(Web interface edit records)
*** Begin section ***

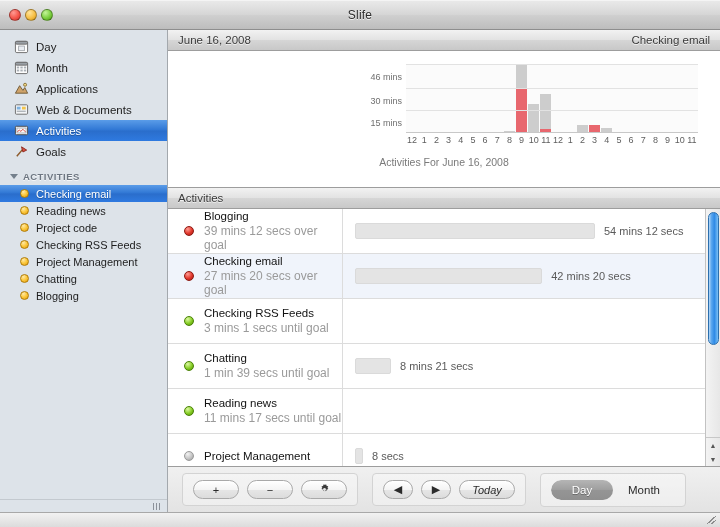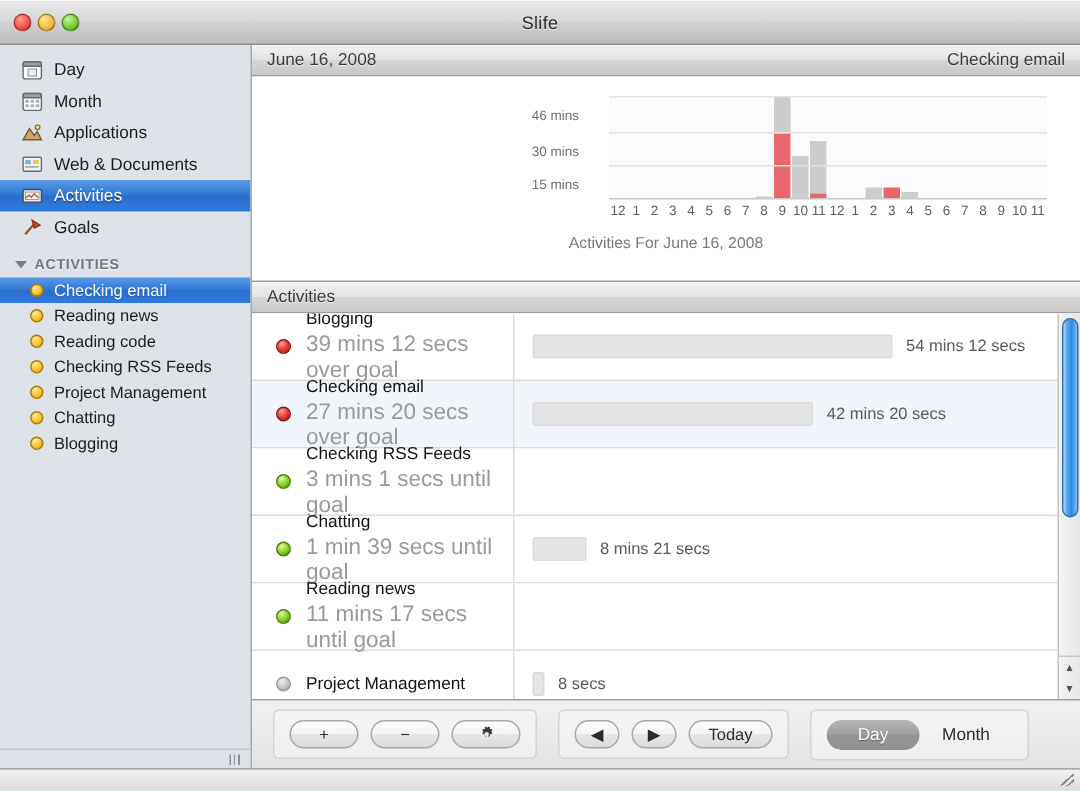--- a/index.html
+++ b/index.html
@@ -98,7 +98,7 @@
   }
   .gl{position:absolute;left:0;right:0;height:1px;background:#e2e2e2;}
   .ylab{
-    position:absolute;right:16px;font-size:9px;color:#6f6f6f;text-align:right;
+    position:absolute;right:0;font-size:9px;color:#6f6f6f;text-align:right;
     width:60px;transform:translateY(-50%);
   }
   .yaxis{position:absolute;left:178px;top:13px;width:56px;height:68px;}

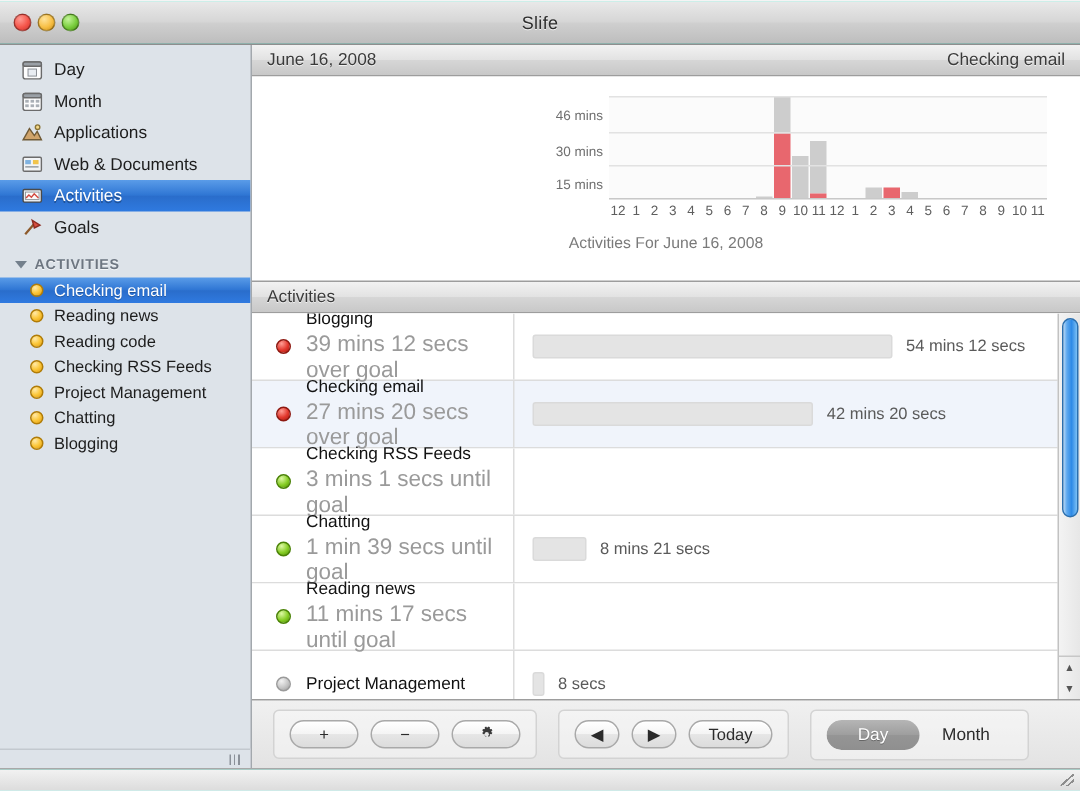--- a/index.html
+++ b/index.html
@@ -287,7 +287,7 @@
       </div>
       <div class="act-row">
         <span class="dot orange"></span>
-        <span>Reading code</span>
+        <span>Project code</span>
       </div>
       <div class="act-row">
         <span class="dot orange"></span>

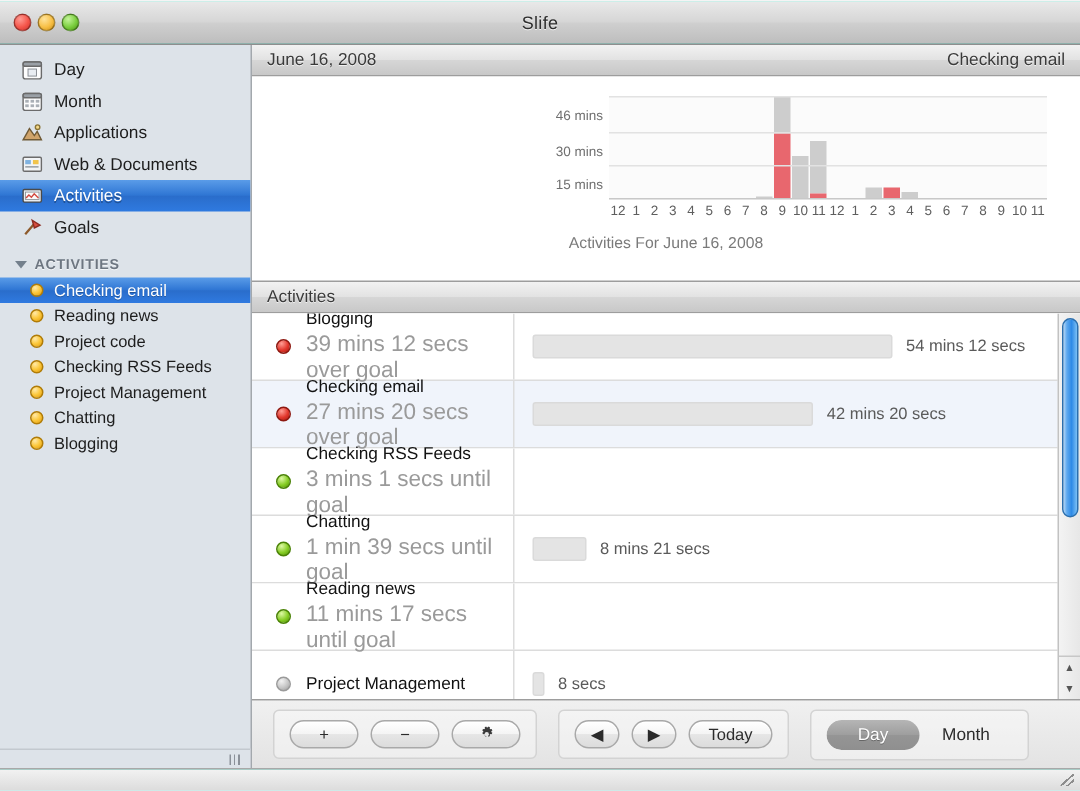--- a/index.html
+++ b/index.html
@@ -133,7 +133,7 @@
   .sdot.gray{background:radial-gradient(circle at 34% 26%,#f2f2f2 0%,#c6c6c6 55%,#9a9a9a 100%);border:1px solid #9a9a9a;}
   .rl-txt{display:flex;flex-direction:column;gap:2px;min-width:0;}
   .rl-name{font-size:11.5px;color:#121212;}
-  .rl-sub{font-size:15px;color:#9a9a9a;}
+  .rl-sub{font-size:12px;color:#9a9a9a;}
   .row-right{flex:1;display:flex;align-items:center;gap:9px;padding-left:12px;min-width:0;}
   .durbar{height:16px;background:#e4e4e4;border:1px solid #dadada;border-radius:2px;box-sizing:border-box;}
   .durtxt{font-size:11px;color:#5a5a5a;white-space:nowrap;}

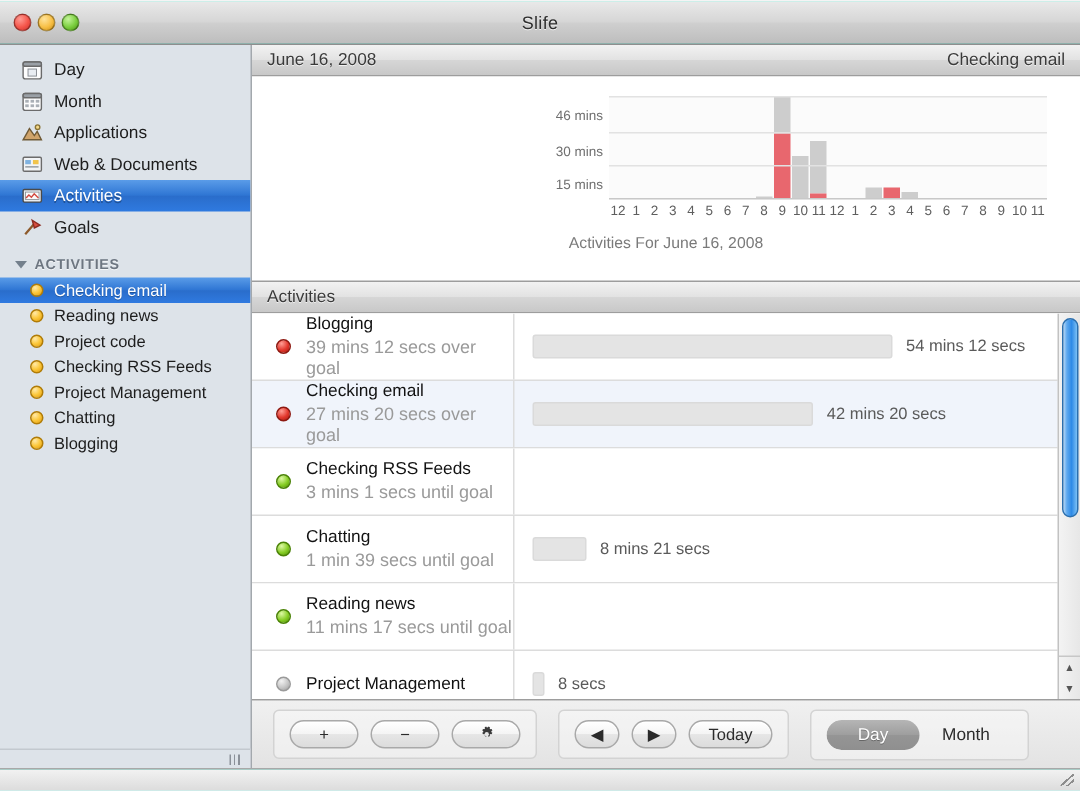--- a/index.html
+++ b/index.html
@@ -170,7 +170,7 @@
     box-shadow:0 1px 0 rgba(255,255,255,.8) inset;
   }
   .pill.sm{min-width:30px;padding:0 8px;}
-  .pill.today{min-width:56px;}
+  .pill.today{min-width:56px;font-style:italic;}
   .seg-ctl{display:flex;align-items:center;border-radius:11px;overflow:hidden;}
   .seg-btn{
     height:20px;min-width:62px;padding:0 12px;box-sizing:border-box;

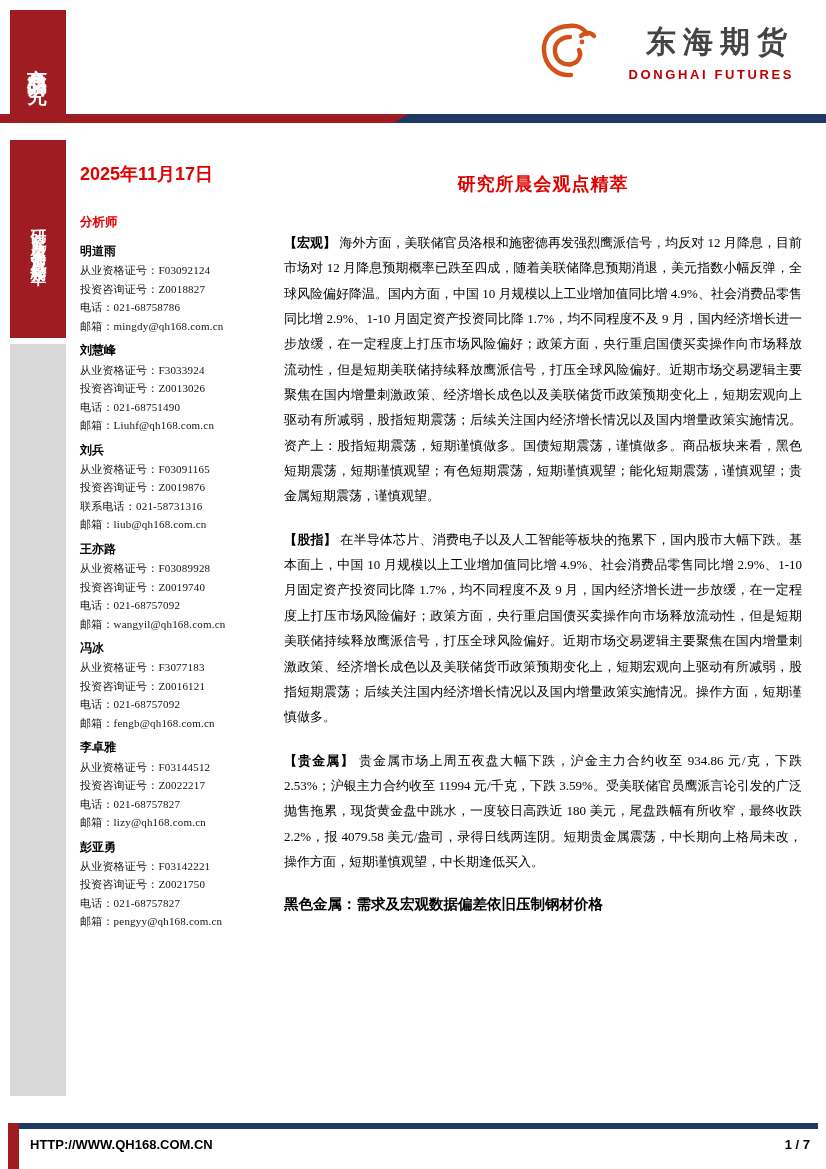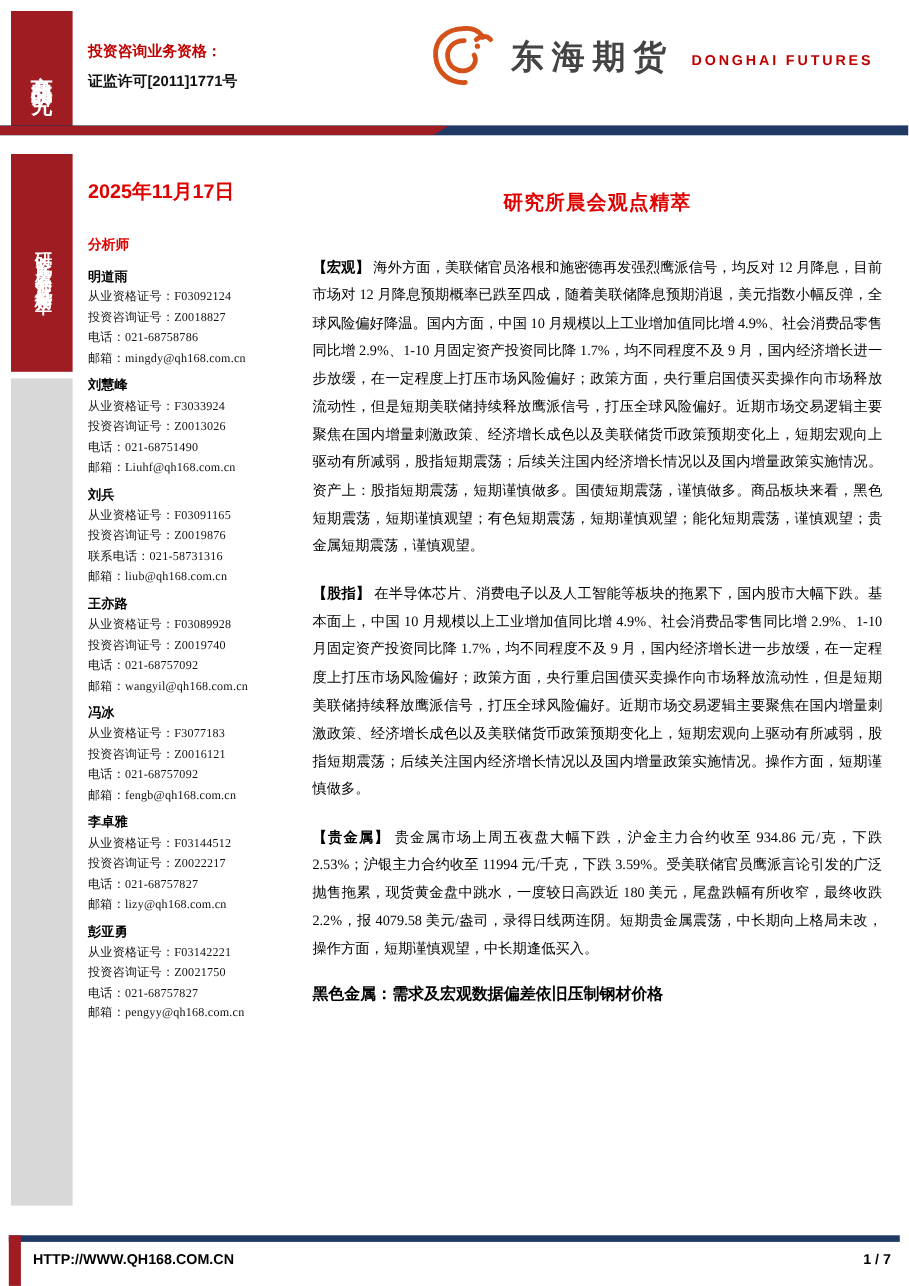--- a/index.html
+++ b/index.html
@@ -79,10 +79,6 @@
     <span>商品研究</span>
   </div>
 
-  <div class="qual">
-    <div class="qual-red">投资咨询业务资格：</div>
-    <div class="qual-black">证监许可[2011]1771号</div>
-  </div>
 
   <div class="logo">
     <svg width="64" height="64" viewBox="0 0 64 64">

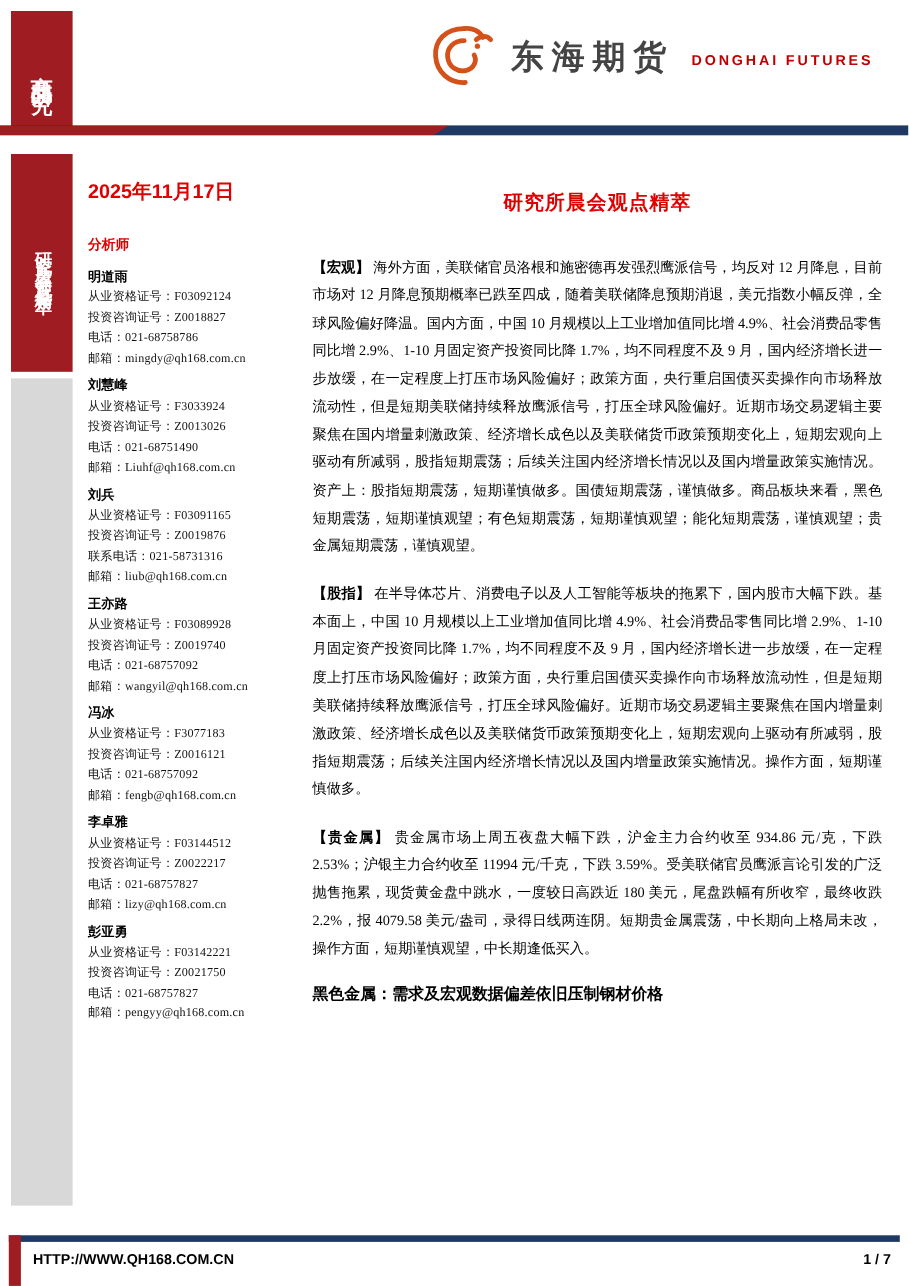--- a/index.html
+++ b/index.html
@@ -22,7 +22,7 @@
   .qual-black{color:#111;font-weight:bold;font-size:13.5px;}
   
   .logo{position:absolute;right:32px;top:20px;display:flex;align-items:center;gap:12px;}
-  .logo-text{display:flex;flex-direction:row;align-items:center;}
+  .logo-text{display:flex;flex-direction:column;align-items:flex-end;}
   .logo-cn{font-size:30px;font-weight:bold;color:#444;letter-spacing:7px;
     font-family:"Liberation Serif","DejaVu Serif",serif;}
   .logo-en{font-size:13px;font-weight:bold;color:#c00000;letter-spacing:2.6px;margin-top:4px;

*** End section ***

● Exercise instructions
From the entries above, copy each line that holds "right".

● Result of the task
   .gl{position:absolute;left:0;right:0;height:1px;background:#e2e2e2;}
-    position:absolute;right:16px;font-size:9px;color:#6f6f6f;text-align:right;
+    position:absolute;right:0;font-size:9px;color:#6f6f6f;text-align:right;
   .row-right{flex:1;display:flex;align-items:center;gap:9px;padding-left:12px;min-width:0;}
   .logo{position:absolute;right:32px;top:20px;display:flex;align-items:center;gap:12px;}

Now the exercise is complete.